Como Lucrecia Borgia es canonizada en el campo de batalla, la voz de la Cabeza Parlante se hace mucho más poderosa, y por fin las gentes que están cerca de allí descubren lo que está pasando, el inusitado fenómeno producido por un alquimista contemporáneo de Nicolás Flamel. Su nombre es Petrus Sirignarius. Nadie sabía de él, explica la Cabeza, porque después de haber logrado realizar la Gran Obra desapareció para no ser asesinado como varios de los alquimistas. Petrus vive con su mujer Monelle, quien parece haber sido mucho más definitiva en la realización de la Gran Obra. Tienen consigo varias enormes ánforas en las cuales llevan el polvo rojo y el polvo blanco para producir el oro y la plata. Sirignarius ha encontrado no sólo a Flamel, sino al conde de Saint Germain y a Cagliostro; a Agrippa, Von Nettesheim y a Paracelso. De ellos ha derivado lecciones sustanciales, que le sirven aún.

La voz de la Cabeza Parlante sigue hablando ante los cardenales aterrados, mientras el Papa hunde la frente entre sus manos. Del cielo desciende música, indescriptible, atonal, nueva, distinta, como gemido de ángeles o suspiros de condenados. Los ríos, informa la Cabeza, se han devuelto, corren hacia sus fuentes. El mar ha vuelto a sus niveles más antiguos. Ha dejado descubiertas ciudades misteriosas, la Atlántida, Ys, Ofir, que se han encontrado habitadas. Dice la Cabeza que el nuevo país más importante es el situado en el triángulo de las Bermudas, donde se encuentran almacenados los barcos de naufragios, y habitados también. En todos ellos, el elemento de contacto para saber la historia es el loro que han llevado siempre en el entrepuente.

Petrus Sirignarius, alquimista, y su mujer, Monelle, saben qué está pasando; saborean el más vasto triunfo sobre el mundo, porque han logrado convertir los metales en oro, en una proporción temible. La Cabeza les anuncia que seguramente es tanto el oro que han producido con el inmenso atanor que construyó Petrus durante quinientos años, que el oro dejará de ser lo que ha sido en el mundo. Sirignarius y su mujer cambian una mirada cómplice, porque ellos saben exactamente cómo son las cosas, y la información de la Cabeza Parlante es relativa. Petras y su mujer siguen haciendo el amor, desnudos sobre la inmensa cama en la vitrina. Saben que todo ha cambiado. El atanor está en el sótano, en su morada profunda, y su vibración ha producido un cambio ecológico, social, económico, en el mundo.
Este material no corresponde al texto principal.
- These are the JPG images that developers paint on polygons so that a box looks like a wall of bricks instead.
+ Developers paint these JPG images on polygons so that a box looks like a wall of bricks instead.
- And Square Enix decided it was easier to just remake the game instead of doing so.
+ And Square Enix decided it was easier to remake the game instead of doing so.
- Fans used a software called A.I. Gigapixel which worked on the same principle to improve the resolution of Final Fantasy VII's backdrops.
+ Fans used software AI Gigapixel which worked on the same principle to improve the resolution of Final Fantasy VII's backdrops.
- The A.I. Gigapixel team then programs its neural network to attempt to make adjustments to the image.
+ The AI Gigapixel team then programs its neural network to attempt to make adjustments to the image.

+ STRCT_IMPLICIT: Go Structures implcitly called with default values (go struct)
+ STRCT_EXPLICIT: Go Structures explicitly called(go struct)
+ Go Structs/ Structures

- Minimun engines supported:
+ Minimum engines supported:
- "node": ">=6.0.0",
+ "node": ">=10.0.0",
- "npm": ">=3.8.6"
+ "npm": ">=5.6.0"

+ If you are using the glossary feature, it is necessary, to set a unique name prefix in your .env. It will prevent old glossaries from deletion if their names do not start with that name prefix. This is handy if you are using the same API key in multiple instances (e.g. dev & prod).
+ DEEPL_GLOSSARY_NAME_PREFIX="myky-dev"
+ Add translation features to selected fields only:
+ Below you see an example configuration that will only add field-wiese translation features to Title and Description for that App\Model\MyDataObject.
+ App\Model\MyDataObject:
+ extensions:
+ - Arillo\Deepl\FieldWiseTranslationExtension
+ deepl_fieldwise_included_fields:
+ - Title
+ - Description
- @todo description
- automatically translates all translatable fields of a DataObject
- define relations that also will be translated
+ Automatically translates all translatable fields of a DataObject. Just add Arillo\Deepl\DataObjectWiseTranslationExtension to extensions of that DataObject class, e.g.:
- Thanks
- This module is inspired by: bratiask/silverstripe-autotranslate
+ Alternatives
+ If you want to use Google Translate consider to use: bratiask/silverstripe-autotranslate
Han pasado haciendo el amor no saben cuánto tiempo; el coito llega a un nuevo clímax, y Monelle mira, con ojos velados, los rostros que la luz negra filtra en la vitrina. Es el “negro sol de la melancolía”. El alquimista y su mujer se ponen de pies. Pueden dar la razón de todo lo que sucede simultáneamente. Bajan la escalera, mientras revisten sus hábitos medievales; se dan cuenta de que su proceso ha hecho cambiar por lo menos un día del mundo. Y seguramente por ello deberán permanecer escondidos por lo menos doscientos años más.

Monelle mira a Petras Gerberto de Aurillac, Silvestre II, abrir los brazos para abarcar este mundo mutado por la Obra, con una bendición en la cual quedan envueltos todos los secretos.

En un rincón del Salón de los Papas, la Cabeza de Bronce se mueve de un lado a otro, combatiendo ideas pesarosas.